I have a test cluster in GKE (it runs my non-essential dev services). I am using the following GKE features for the cluster:

  • preemptible nodes (~4x f1-micro)
  • dedicated ingress node(s)
  • node auto-upgrade
  • node auto-repair
  • auto-scaling node-pools
  • regional cluster
  • stackdriver healthchecks

I created my pre-emptible node-pool thusly (auto-scaling between 3 and 6 actual nodes across 3 zones):

gcloud beta container node-pools create default-pool-f1-micro-preemptible \
    --cluster=dev --zone us-west1 --machine-type=f1-micro --disk-size=10 \
    --preemptible --node-labels=preemptible=true --tags=preemptible \
    --enable-autoupgrade --enable-autorepair --enable-autoscaling \
    --num-nodes=1 --min-nodes=0 --max-nodes=2

It all works great, most of the time. However, around 3 or 4 times per day, I receive healthcheck notifications regarding downtime on some services running on the pre-emptible nodes. (exactly what I would expect ONCE per 24h when the nodes get reclaimed/regenerated. But not 3+ times.)

By the time I receive the email notification, the cluster has already recovered, but when checking kubectl get nodes I can see that the "age" on some of the pre-emptible nodes is ~5min, matching the approx. time of the outage.

I am not sure where to find the logs for what is happening, or WHY the resets were triggered (poorly-set resources settings? unexpected pre-emptible scheduling? "auto-repair"?) I expect this is all in stackdriver somewhere, but I can't find WHERE. The Kubernetes/GKE logs are quite chatty, and everything is at INFO level (either hiding the error text, or the error logs are elsewhere).

I must say, I do enjoy the self-healing nature of the setup, but in this case I would prefer to be able to inspect the broken pods/nodes before they are reclaimed. I would also prefer to troubleshoot without tearing-down/rebuilding the cluster, especially to avoid additional costs.

-- Paul Reimer
google-cloud-platform
google-kubernetes-engine
kubernetes

2 Answers

1/8/2018

I was able to solve this issue through a brute force process, creating several test node-pools in GKE running the same workloads (I didn't bother connecting up ingress, DNS, etc), and varying the options supplied to gcloud beta container node-pools create.

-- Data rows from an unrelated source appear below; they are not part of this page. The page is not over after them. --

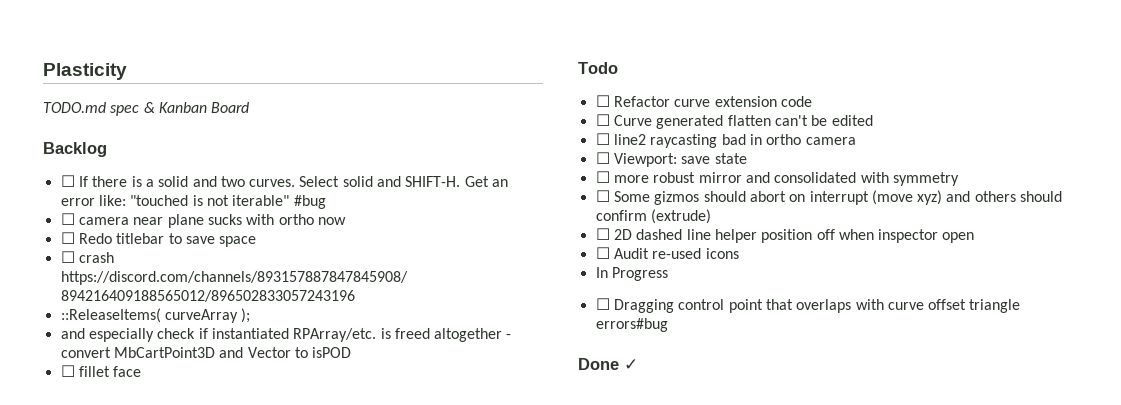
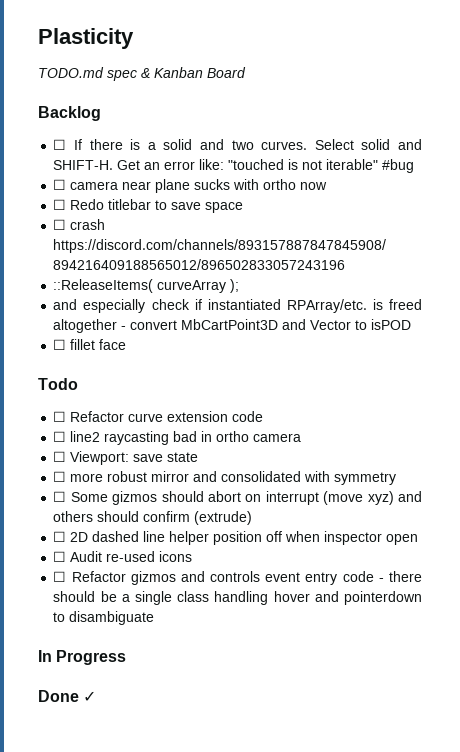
- ☐ Curve generated flatten can't be edited
+ ☐ Refactor gizmos and controls event entry code - there should be a single class handling hover and pointerdown to disambiguate
  In Progress
- ☐ Dragging control point that overlaps with curve offset triangle errors#bug

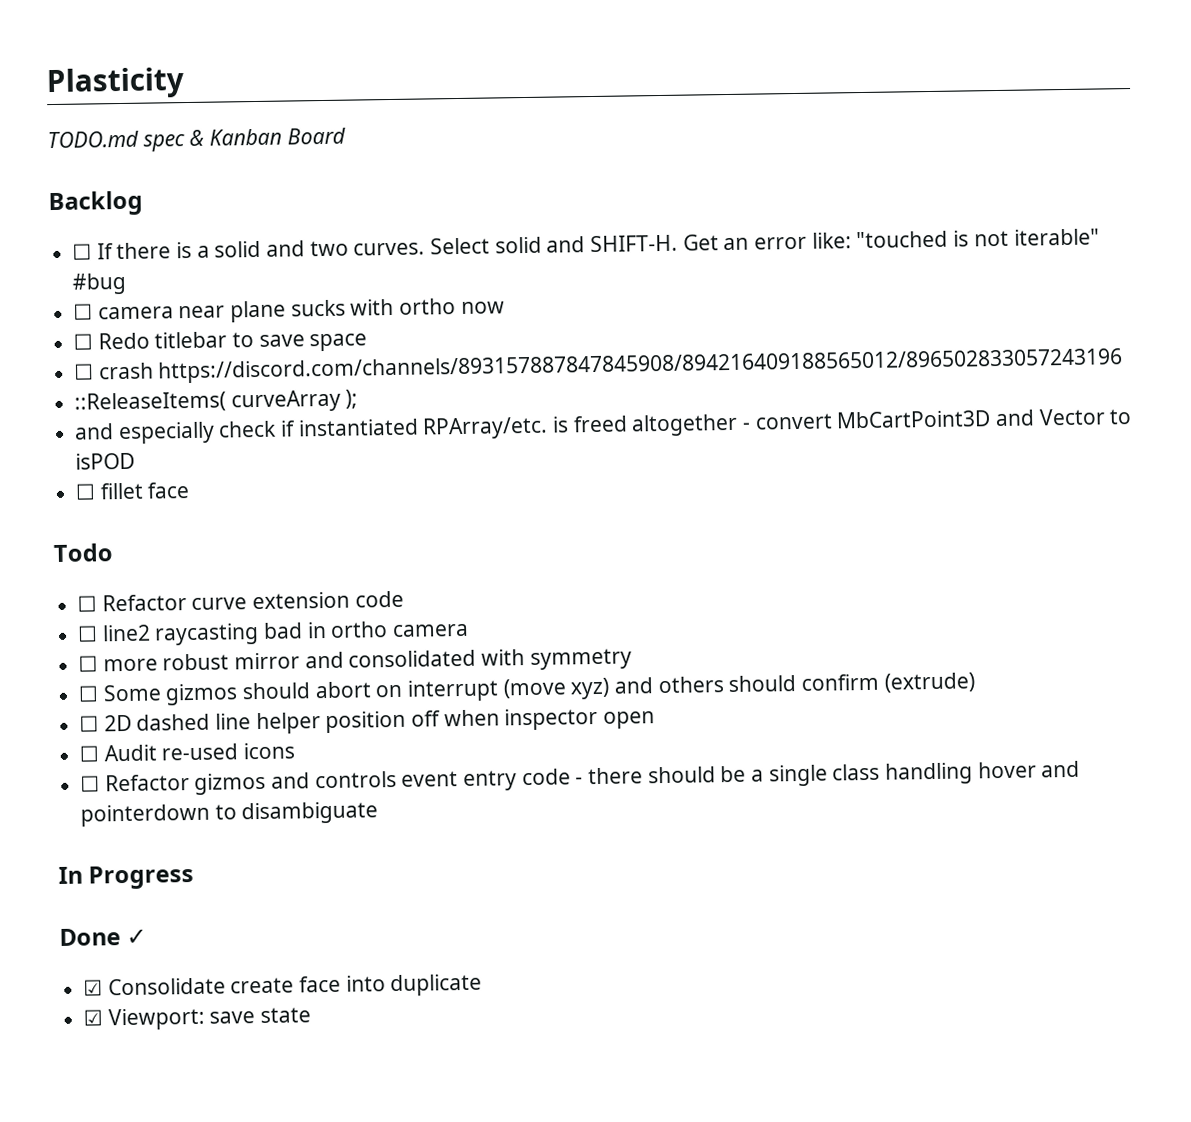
- ☐ Viewport: save state
+ ☑ Consolidate create face into duplicate
+ ☑ Viewport: save state

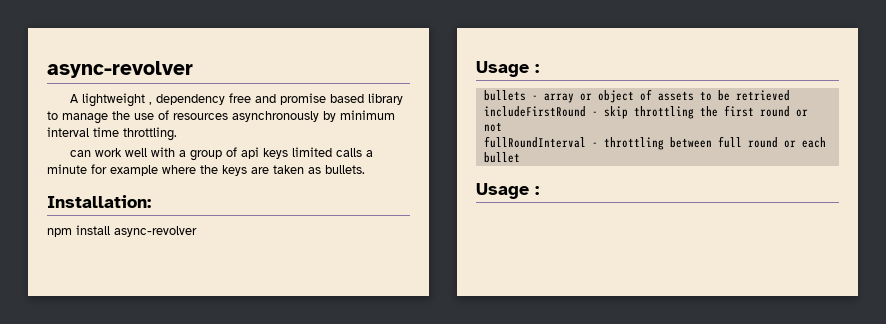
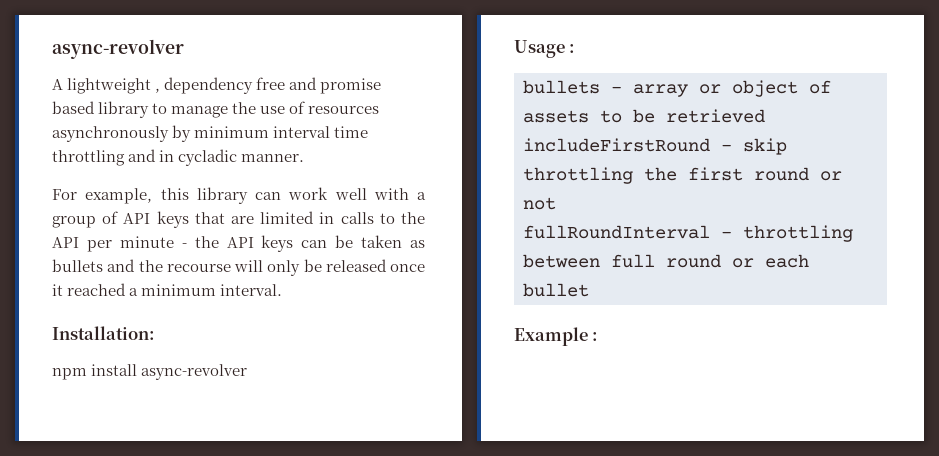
- A lightweight , dependency free and promise based library to manage the use of resources asynchronously by minimum interval time throttling.
- can work well with a group of api keys limited calls a minute for example where the keys are taken as bullets.
+ A lightweight , dependency free and promise based library to manage the use of resources asynchronously by minimum interval time throttling and in cycladic manner.
+ For example, this library can work well with a group of API keys that are limited in calls to the API per minute - the API keys can be taken as bullets and the recourse will only be released once it reached a minimum interval.
  fullRoundInterval - throttling between full round or each bullet
- Usage :
+ Example :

Since I was paying for these experiments, I did not run them all simultaneously, although that would have produced a faster answer. I also did prefer the tests which keep the --preemptible option, since that affects the cost significantly.

My results determined that the issue was with the --enable-autorepair argument and removing it has reduced failed health-checks to an acceptable level (expected for preemptible nodes).

-- Paul Reimer
Source: StackOverflow

12/31/2017

Preemptible VMs offer the same machine types and options as regular compute instances and last for up to 24 hours.

This means that preemptible instance will die no less than once per 24h, but 3-4 times is still well within expectations. Preempts do not guarantee nor state anywhere that it will be only once.

-- Radek 'Goblin' Pieczonka
Source: StackOverflow